** Opening DATA FOR ANALYSIS block **

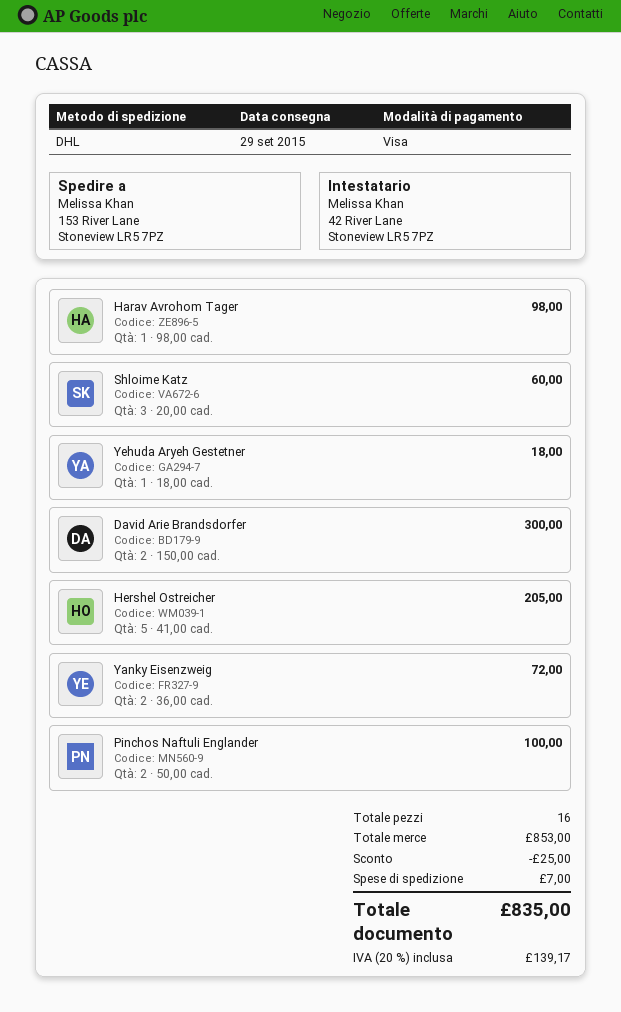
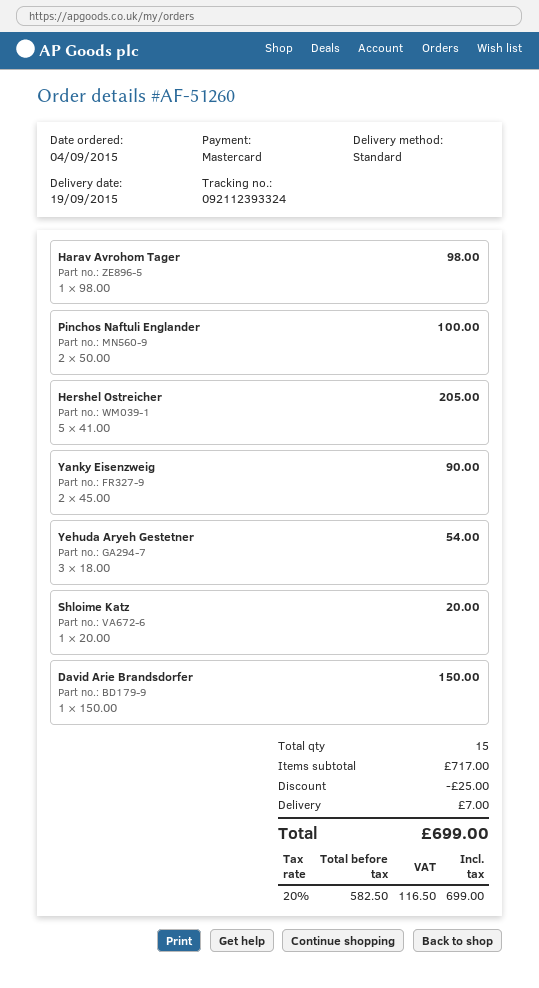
delivery date: 2015-09-29 -> 2015-09-19
payment method: Visa -> Mastercard
shipping method: DHL -> standard
Shloime Katz: 3 x 20.00 = 60.00 -> 1 x 20.00 = 20.00
Yehuda Aryeh Gestetner: 1 x 18.00 = 18.00 -> 3 x 18.00 = 54.00
David Arie Brandsdorfer: 2 x 150.00 = 300.00 -> 1 x 150.00 = 150.00
Yanky Eisenzweig: 2 x 36.00 = 72.00 -> 2 x 45.00 = 90.00
total quantity: 16 -> 15
subtotal: 853.00 -> 717.00
tax: 20% = 139.17 -> 20% = 116.50
total: 835.00 -> 699.00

** Closing DATA FOR ANALYSIS block **

EXERCISE =>
Where a line above includes "method", copy that line.

SOLUTION =>
payment method: Visa -> Mastercard
shipping method: DHL -> standard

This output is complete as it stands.